The documentary film “The Fire within” (3sat, 45 min) accompanies photographer Gernot Gleiss on his journey to the Upper Altai in Western Mongolia, the settlement area of the Tuva. Here, he meets the tribal leader, shaman and writer Galsan Tschinag, who shows him the way of life and traditions of the Tuvan nomads. As a photographer, Gernot Gleiss wants to document the everyday life of the Tuva and publish it as a book with texts by Galsan Tschinag. Gernot Gleiss and Galsan Tschinag are guests in the yurts of the Tuva, where they are served with salty milk tea, fermented mare’s milk, sheep’s cheese or lamb. Galsan Tschinag treats the old and the sick, exchanges snuff and listens to the stories of the people, which then flow back into his own stories. Gernot Gleiss carefully, without ever interfering in the course of things, captures this difficult but at the same time comfortable life: the children gathering the horses, the old man cutting up the fresh meat, the girls and women heating the small metal furnace, the leathermaker making a bridle, the many young and old at the dedication of their stone sanctuary, the Owoo.

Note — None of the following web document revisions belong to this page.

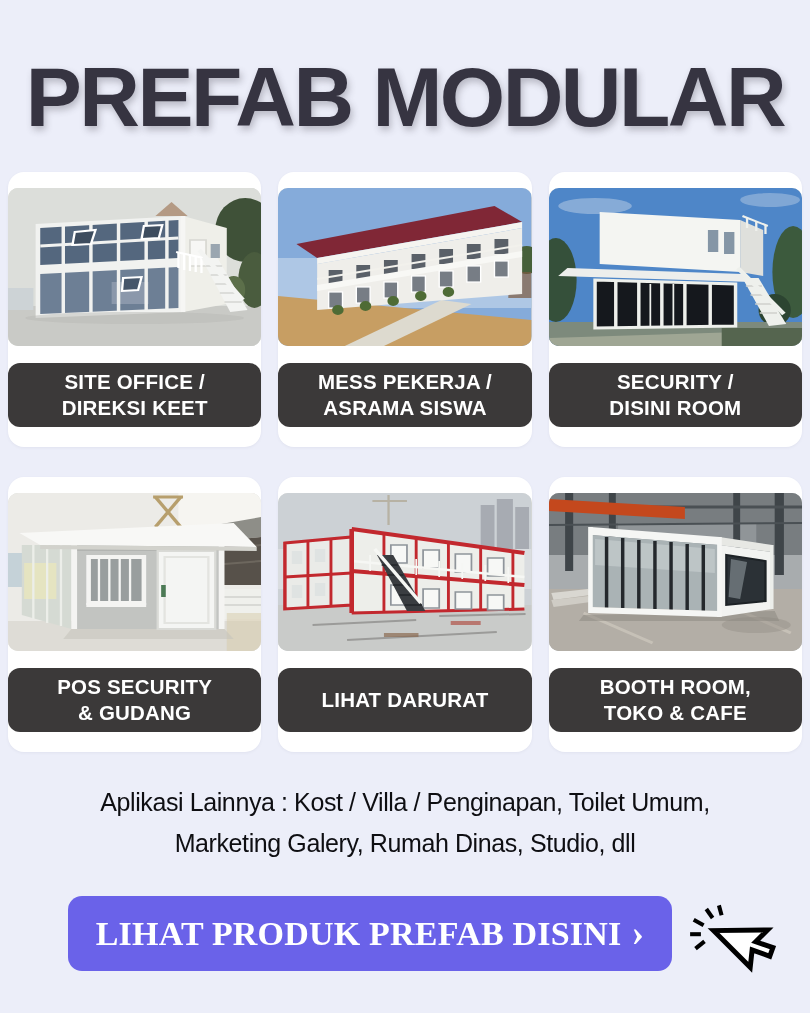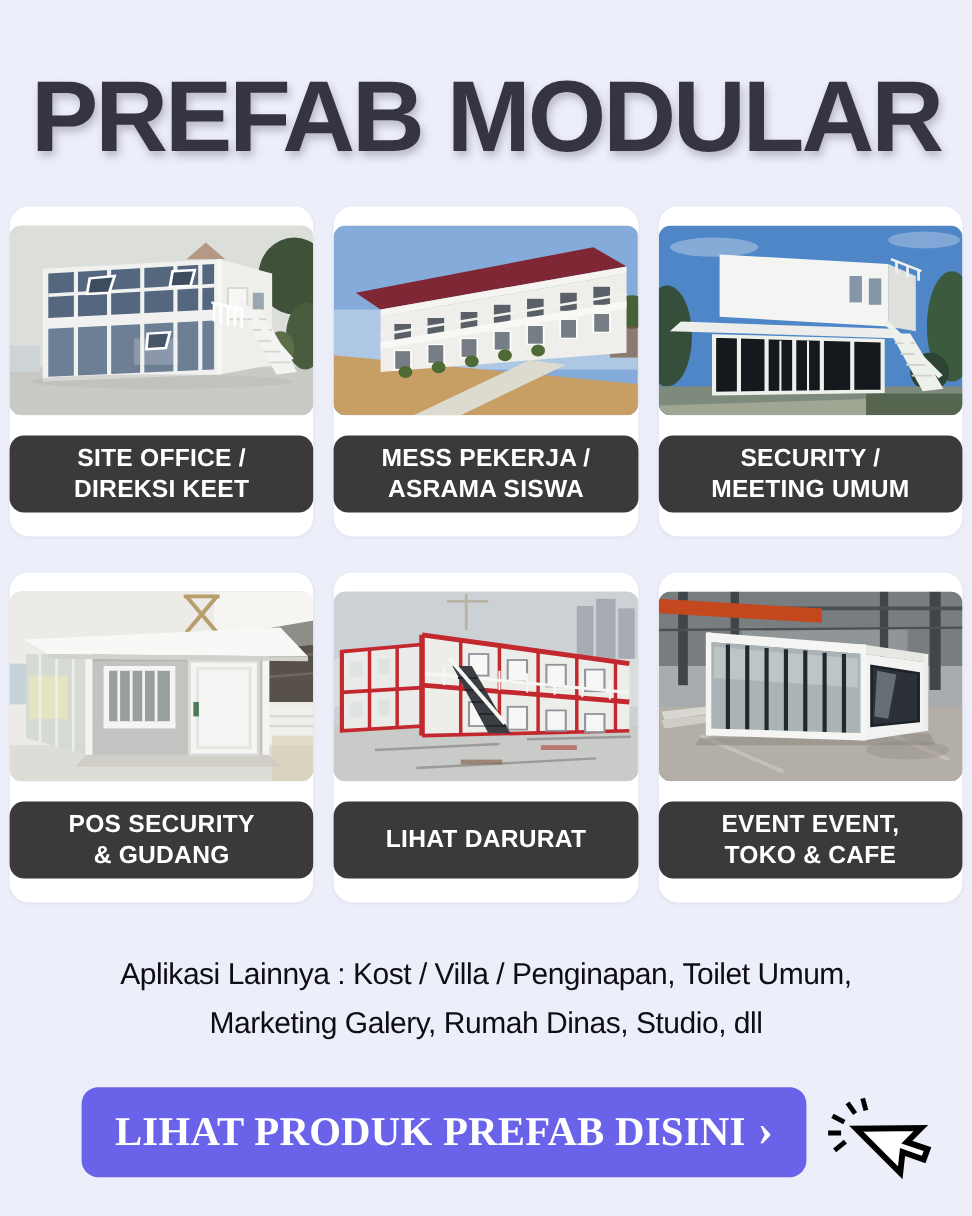--- a/index.html
+++ b/index.html
@@ -58,21 +58,21 @@
   .card-label span {
     display:block;
     color:#ffffff;
     font-size:20.5px;
     font-weight:800;
     letter-spacing:0.2px;
     line-height:1.28;
     white-space:nowrap;
   }
   .apps {
-    margin-top:40px;
+    margin-top:30px;
     text-align:center;
     color:#0e0e12;
     font-size:25px;
     letter-spacing:-0.4px;
     line-height:1.62;
   }
   .apps span { display:block; white-space:nowrap; }
   .cta-row {
     margin-top:33px;
     padding-left:68px;
@@ -258,21 +258,21 @@
             <line x1="171" y1="98" x2="185" y2="98"></line>
             <line x1="175" y1="107" x2="189" y2="107"></line>
             <line x1="179" y1="116" x2="194" y2="116"></line>
             <line x1="183" y1="125" x2="198" y2="125"></line>
           </g>
           <line x1="164" y1="80" x2="204" y2="126" stroke="#eef0ec" stroke-width="4"></line>
         </svg>
       </div>
       <div class="card-label">
         <span>SECURITY /</span>
-        <span>MEETING UMUM</span>
+        <span>DISINI ROOM</span>
       </div>
     </div>
 
     <div class="card">
       <div class="photo">
         <svg viewBox="0 0 220 158" preserveAspectRatio="none">
           <rect width="220" height="158" fill="#ecebe7"></rect>
           <rect x="148" width="72" height="52" fill="#f6f5f1"></rect>
           <g stroke="#b79f6d" stroke-width="3">
             <line x1="128" y1="4" x2="150" y2="34"></line>
@@ -438,21 +438,21 @@
           <polygon points="36,114 148,118 148,124 36,120" fill="#f5f6f4"></polygon>
           <polygon points="148,52 194,59 194,116 148,124" fill="#f2f3f1"></polygon>
           <polygon points="154,62 188,68 188,108 154,112" fill="#2b3136" stroke="#1d2226" stroke-width="2"></polygon>
           <polygon points="158,66 172,69 166,106 156,104" fill="#8d979c" opacity="0.6"></polygon>
           <rect x="34" y="34" width="4" height="86" fill="#f5f6f4"></rect>
           <rect x="146" y="44" width="4" height="80" fill="#f5f6f4"></rect>
           <rect x="192" y="52" width="3" height="64" fill="#eceeea"></rect>
         </svg>
       </div>
       <div class="card-label">
-        <span>EVENT EVENT,</span>
+        <span>BOOTH ROOM,</span>
         <span>TOKO &amp; CAFE</span>
       </div>
     </div>
 
   </div>
 
   <p class="apps">
     <span>Aplikasi Lainnya : Kost / Villa / Penginapan, Toilet Umum,</span>
     <span>Marketing Galery, Rumah Dinas, Studio, dll</span>
   </p>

The film “The Fire within” shows the origin of the book of the same name, plunges into the life of the Tuvans in their autumn camp between the White River and the Camel Neck Gorge in the Upper Altai. It stays close to people, to everyday worries and joys and the Tuva, whose traditional nomadic way of life is only broken by a few Russian ATVs and one or two satellite dishes on the yurt. This is reason enough for tribal leader Galsan Chinag to fear about the future of the Tuva. “Will my people perish?” he asks himself in one of his many books. The film and book will not be able to answer that, that is for sure. “The Fire within” is rather a snapshot of a nation that reluctantly, almost fearfully, yields to the ever-increasing influences of so-called modernity. It is almost as if the Tuva felt that it was not only the loss of their traditions and traditional way of life that was at stake, but their very existence as a nation.